Поэт слушает лепет маленькой Жанны, открывает вместе с ней чудеса мира — они кругом! Птицы, букашки, цветы, камни, игра солнечных лучей… Но дети недолго пробыли на Гернсее. Алиса соскучилась в затворничестве, и 1 октября комнаты Отвиль-хауза опустели. Жорж и Жанна с матерью и Франсуа Виктором уехали в Париж.

Жюльетта блаженствует. Наконец-то они остались вдвоем с Виктором: он теперь возьмется за работу, а она каждый день будет переписывать новые страницы его большого романа. Он пишет о времени, ставшем легендой.

* * *
…И революция, в крестьянских башмаках
Ступая тяжело, с дубиною в руках,
Пришла, раздвинув строй столетий,
Сияя торжеством, от ран кровоточа…
Народ стряхнул ярмо с могучего плеча —
И грянул девяносто третий!

Тучи надвигались со всех сторон. Силы прошлого сплотились и пошли войной против зари новой эры. К Англии, к Пруссии простирали руки французские маркизы и виконты, эмигранты, бежавшие с родины. Бретань стала гнездом врагов революции, очагом реакционных мятежей. Змеями проползали эмигранты-аристократы через границу и подстрекали к мятежу темных, диких и косных вандейцев, обитателей бретонских лесов.

Маркиз Лантенак, эмигрант, пробравшийся в бывшие свои владения, станет одним из героев романа.

В лесах Бретани сражается с мятежниками-вандейцами республиканский батальон «Красный колпак».

«Я имею право писать об этой войне, в ней участвовал мой отец», — с гордостью замечает автор.

Страшная война в лесах, где каждое дерево может превратиться во врага, где в каждой заросли таится смерть. Тысячи бойцов республики сложили здесь головы. Великодушные становились на этой войне беспощадными. Но суровые глаза бойцов теплеют при виде детей. Мать с тремя малютками прячется в Содрейском лесу, отряд сержанта Радуба усыновил найденышей. Ночное нападение вандейцев — и почти весь отряд Радуба истреблен, дети в плену. Старый маркиз Лантенак свиреп и беспощаден, его воинство режет, жжет, сеет смерть, разруху, тьму.

Положение в Бретани становится опасным для республики. В парижском кабачке на Павлиньей улице совещаются три человека: Марат, Робеспьер и Дантон. Беседа гигантов. Спор о настоящем и будущем Франции. Гюго вглядывается в лица спорящих. Он хочет быть беспристрастным, но удается ли это ему? Не сказывается ли в изображении Марата страх певца милосердия перед принципом революционной непримиримости? Уже здесь начинается тот внутренний спор, который развернется в романе.

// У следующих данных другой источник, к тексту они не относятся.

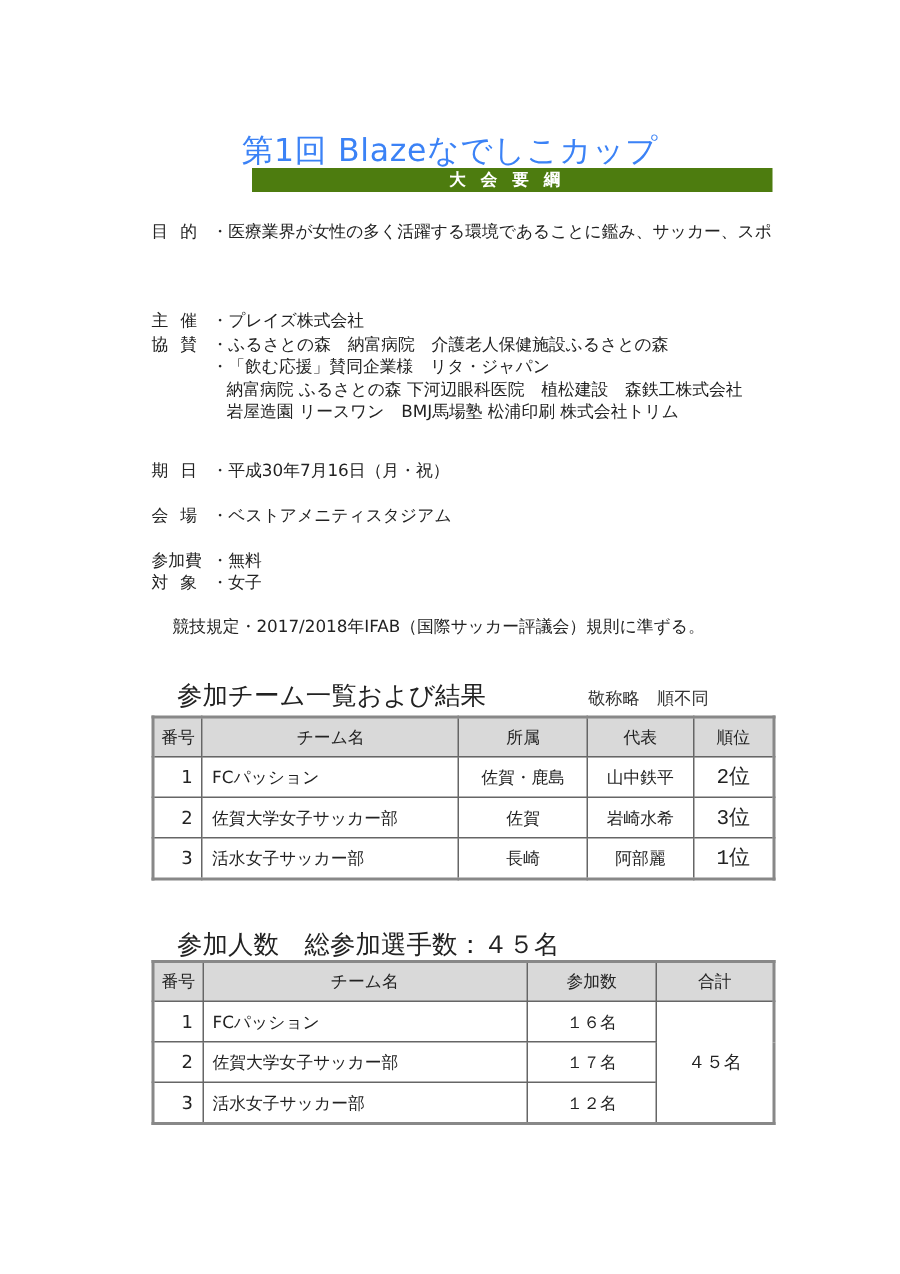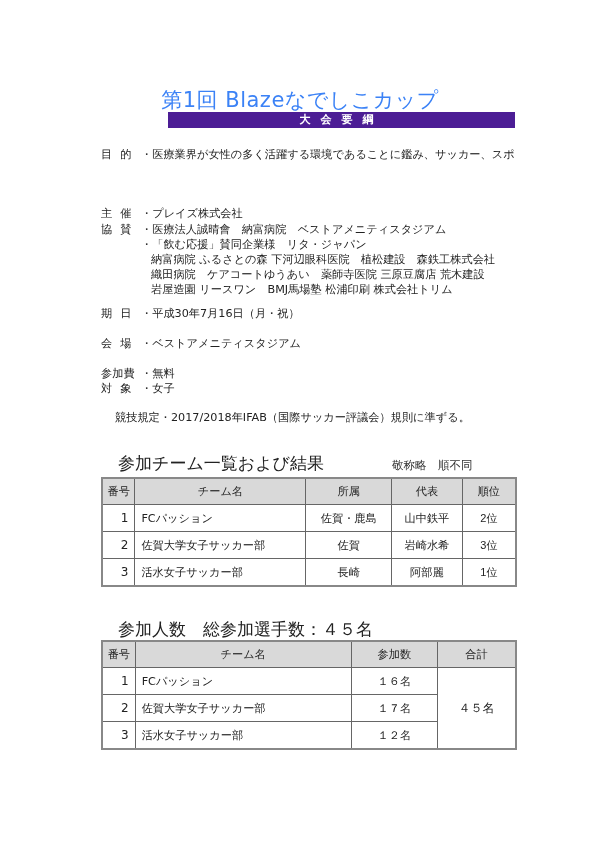"大会要綱" .banner { background: #4c1d95 -> #4d7c0f }
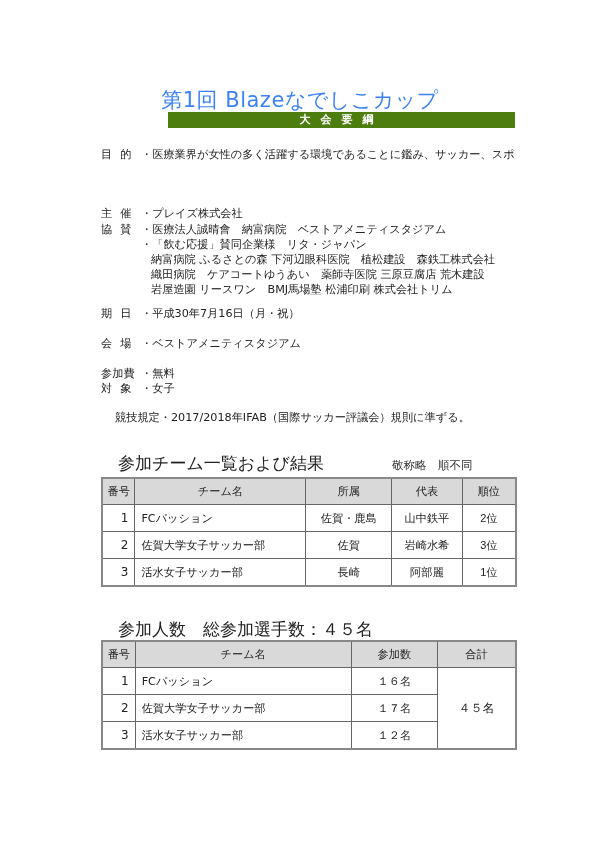"・医療法人誠晴會 納富病院 ベストアメニティスタジアム" div.line { text: 医療法人誠晴會　納富病院　ベストアメニティスタジアム -> ふるさとの森　納富病院　介護老人保健施設ふるさとの森 }
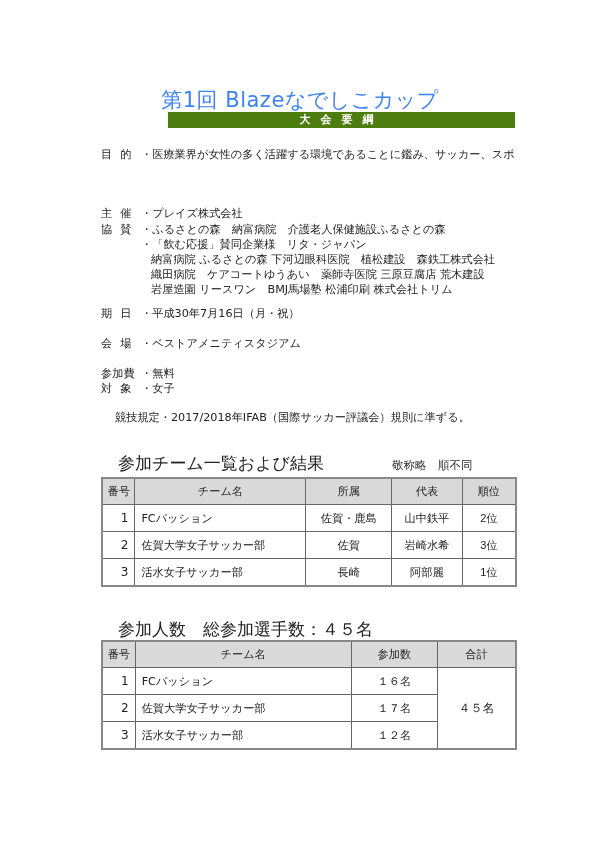"織田病院 ケアコートゆうあい 薬師寺医院 三原豆腐店 荒木建設" div.line { html: <div>織田病院 ケアコートゆうあい 薬師寺医院 三原豆腐店 荒木建設</div> -> none }
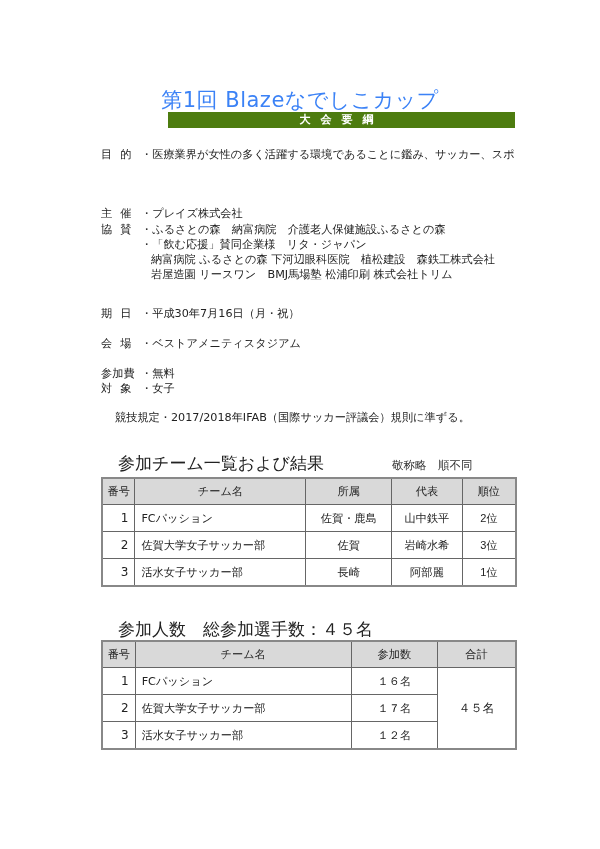"2位" td.rank { font-family: Liberation Sans, sans-serif -> Liberation Mono, monospace; font-size: 11px -> 14px }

В полутьму кабачка доносится дыхание революционного города. Париж в 1793 году. Гюго видит его, заглядывает в ту залу, где заседает Конвент, слышит голоса улицы, знает в лицо каждого из героев революции. Он изучил и книги и документы об этом времени, и время и люди оживут в его романе. Но исторические деятели не сделаются главными его героями. Роман дышит свободнее, когда в нем действуют вымышленные герои. Вот они появляются на сцене, вступают на страницы рукописи.